Start of STUDY MATERIAL
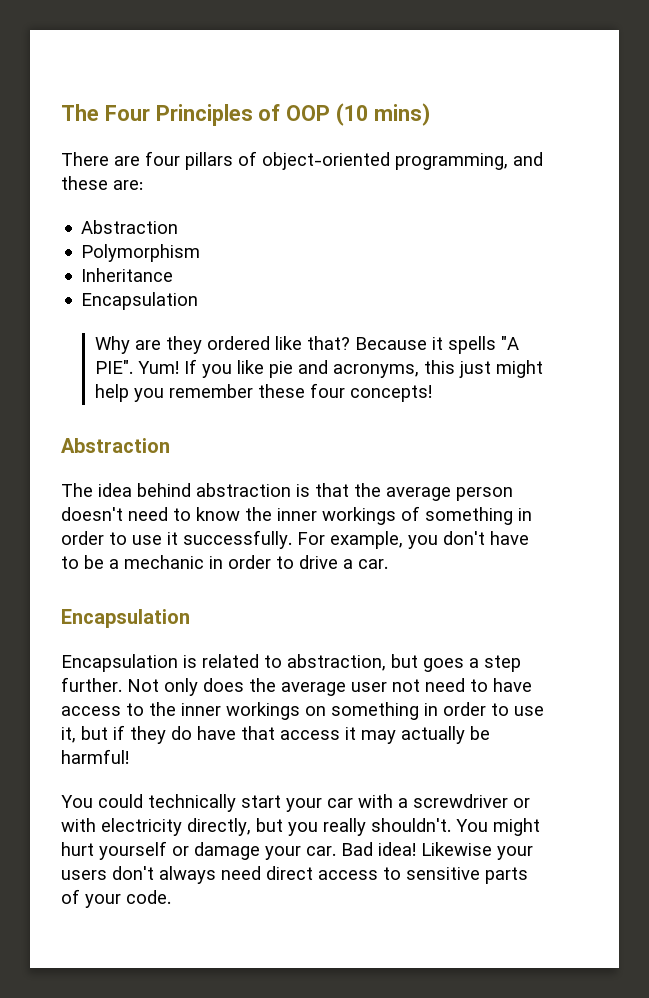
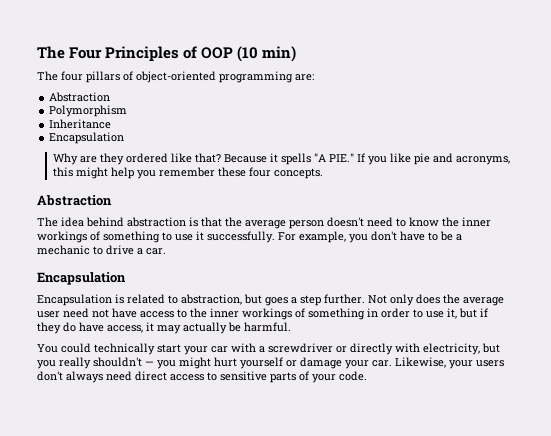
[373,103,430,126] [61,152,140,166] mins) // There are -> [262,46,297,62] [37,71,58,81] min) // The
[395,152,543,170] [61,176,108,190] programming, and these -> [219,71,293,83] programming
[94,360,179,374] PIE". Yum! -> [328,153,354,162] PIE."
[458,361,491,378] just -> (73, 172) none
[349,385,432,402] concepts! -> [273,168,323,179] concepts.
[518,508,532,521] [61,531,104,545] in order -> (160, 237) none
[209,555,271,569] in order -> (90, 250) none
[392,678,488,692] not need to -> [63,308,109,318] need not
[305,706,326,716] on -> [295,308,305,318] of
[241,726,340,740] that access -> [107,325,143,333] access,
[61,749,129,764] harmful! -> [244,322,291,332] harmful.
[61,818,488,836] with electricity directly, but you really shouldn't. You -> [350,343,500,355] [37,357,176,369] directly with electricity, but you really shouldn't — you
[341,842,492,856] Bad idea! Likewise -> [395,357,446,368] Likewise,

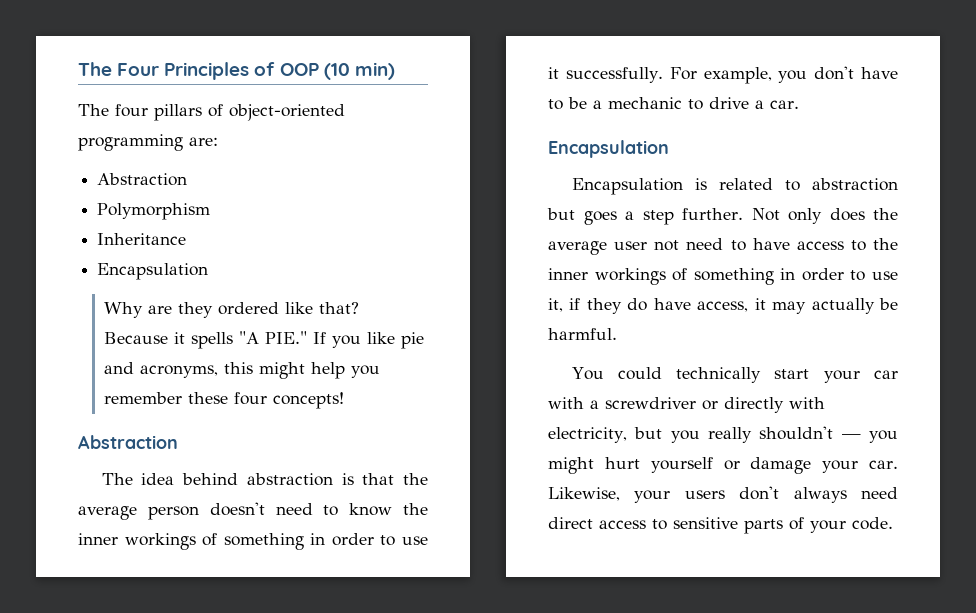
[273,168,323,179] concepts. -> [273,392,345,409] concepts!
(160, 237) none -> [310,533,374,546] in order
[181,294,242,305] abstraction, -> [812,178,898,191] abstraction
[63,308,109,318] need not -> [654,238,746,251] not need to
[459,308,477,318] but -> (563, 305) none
End of STUDY MATERIAL
Start of STUDY MATERIAL
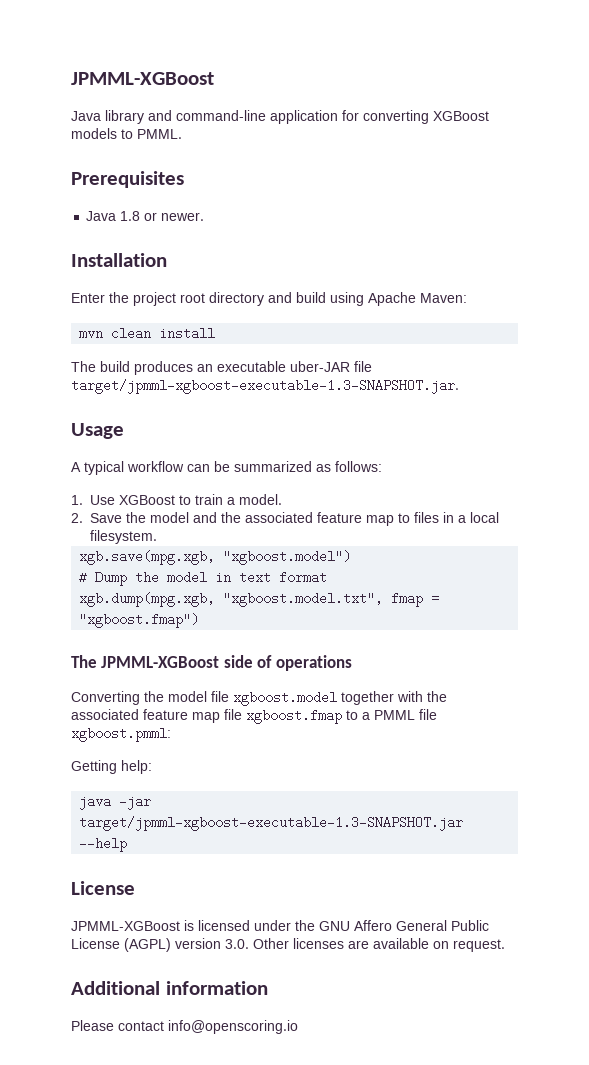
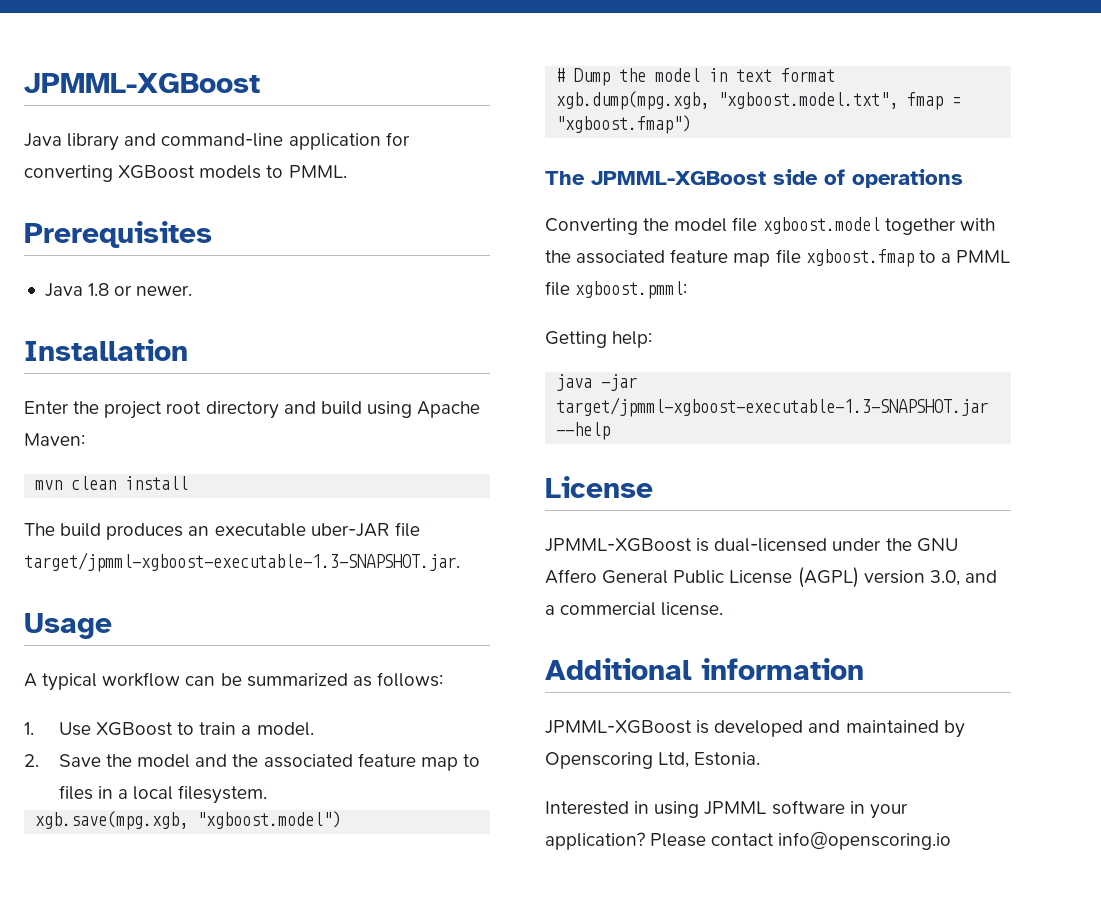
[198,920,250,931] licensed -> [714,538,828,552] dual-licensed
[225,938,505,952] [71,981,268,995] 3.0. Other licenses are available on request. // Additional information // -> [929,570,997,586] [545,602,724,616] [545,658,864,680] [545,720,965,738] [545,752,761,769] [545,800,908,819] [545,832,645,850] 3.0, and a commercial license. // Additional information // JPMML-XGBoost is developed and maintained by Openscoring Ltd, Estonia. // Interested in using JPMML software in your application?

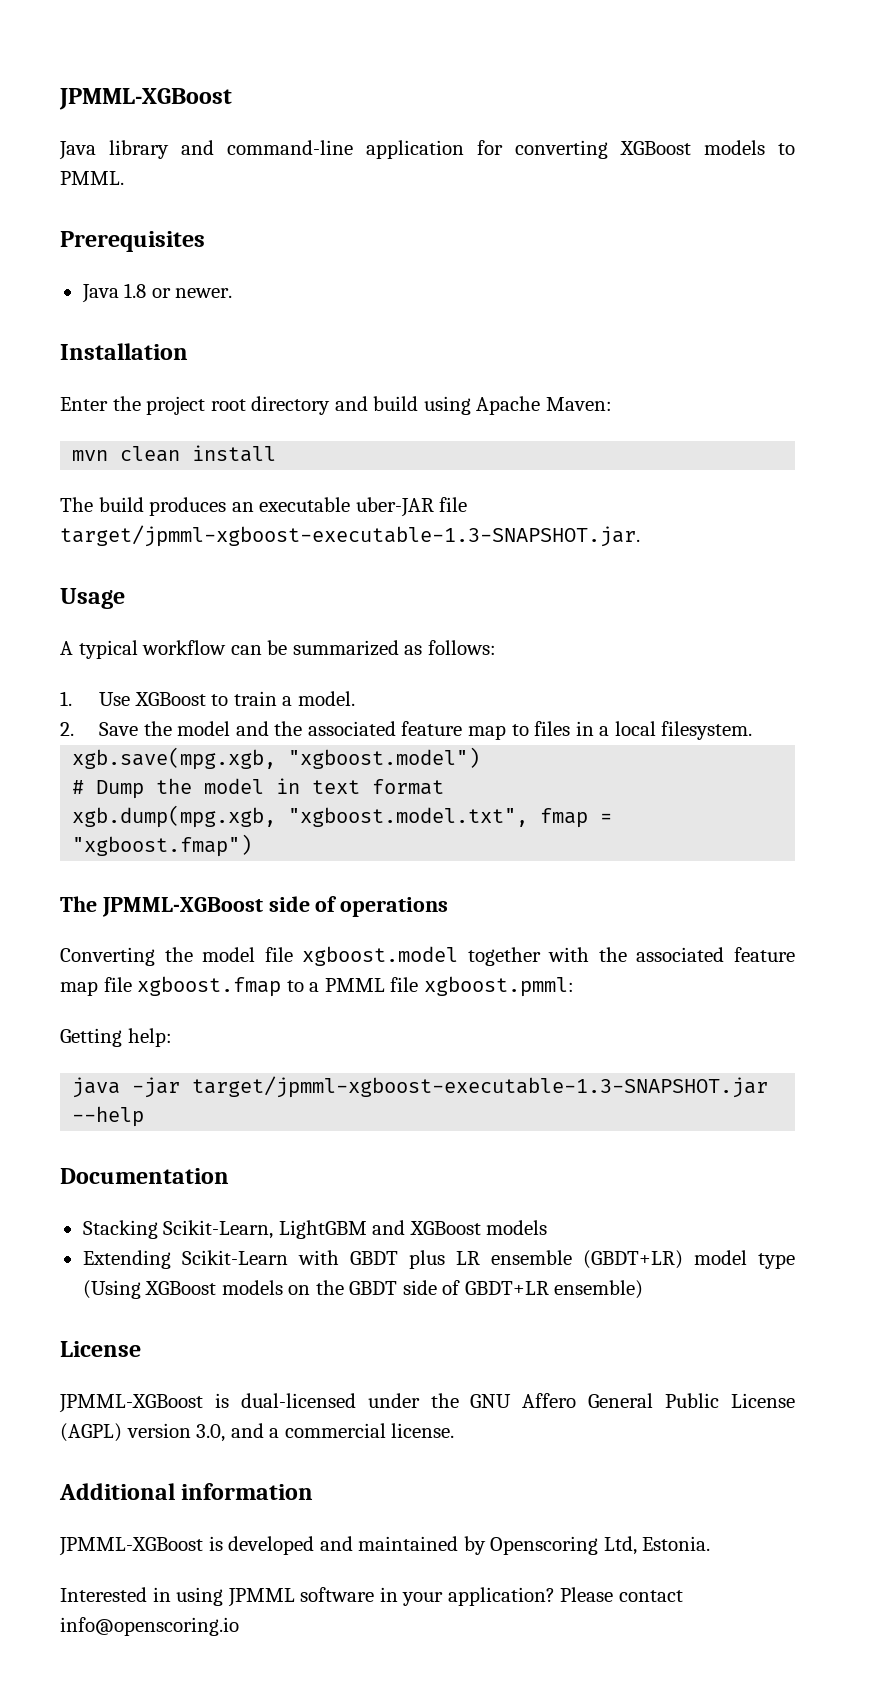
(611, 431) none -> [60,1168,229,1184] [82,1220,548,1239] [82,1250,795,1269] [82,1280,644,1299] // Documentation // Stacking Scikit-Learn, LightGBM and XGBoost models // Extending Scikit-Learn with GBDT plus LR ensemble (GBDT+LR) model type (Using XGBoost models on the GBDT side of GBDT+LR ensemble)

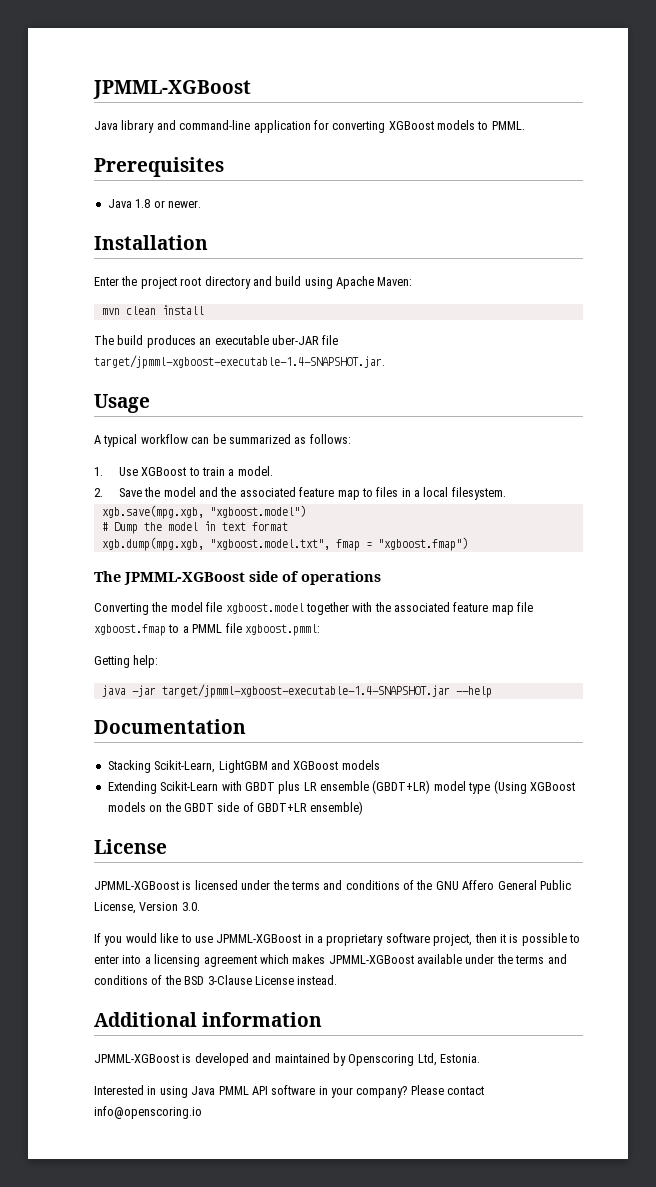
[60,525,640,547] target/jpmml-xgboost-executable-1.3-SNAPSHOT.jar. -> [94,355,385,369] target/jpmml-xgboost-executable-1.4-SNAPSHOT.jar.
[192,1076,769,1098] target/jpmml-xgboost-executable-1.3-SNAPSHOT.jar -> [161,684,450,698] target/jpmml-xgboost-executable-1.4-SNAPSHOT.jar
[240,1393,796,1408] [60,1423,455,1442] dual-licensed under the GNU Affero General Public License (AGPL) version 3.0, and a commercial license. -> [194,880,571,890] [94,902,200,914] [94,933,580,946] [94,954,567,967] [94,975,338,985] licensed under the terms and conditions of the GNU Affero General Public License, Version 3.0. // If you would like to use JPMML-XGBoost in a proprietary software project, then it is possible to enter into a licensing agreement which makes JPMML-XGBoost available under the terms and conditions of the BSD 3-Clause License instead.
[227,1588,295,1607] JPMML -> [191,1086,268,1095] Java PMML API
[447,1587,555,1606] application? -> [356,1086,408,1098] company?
End of STUDY MATERIAL
Pick out every line above that contains the word "target" and copy it.

### EXERCISE ANSWER
[60,525,640,547] target/jpmml-xgboost-executable-1.3-SNAPSHOT.jar. -> [94,355,385,369] target/jpmml-xgboost-executable-1.4-SNAPSHOT.jar.
[192,1076,769,1098] target/jpmml-xgboost-executable-1.3-SNAPSHOT.jar -> [161,684,450,698] target/jpmml-xgboost-executable-1.4-SNAPSHOT.jar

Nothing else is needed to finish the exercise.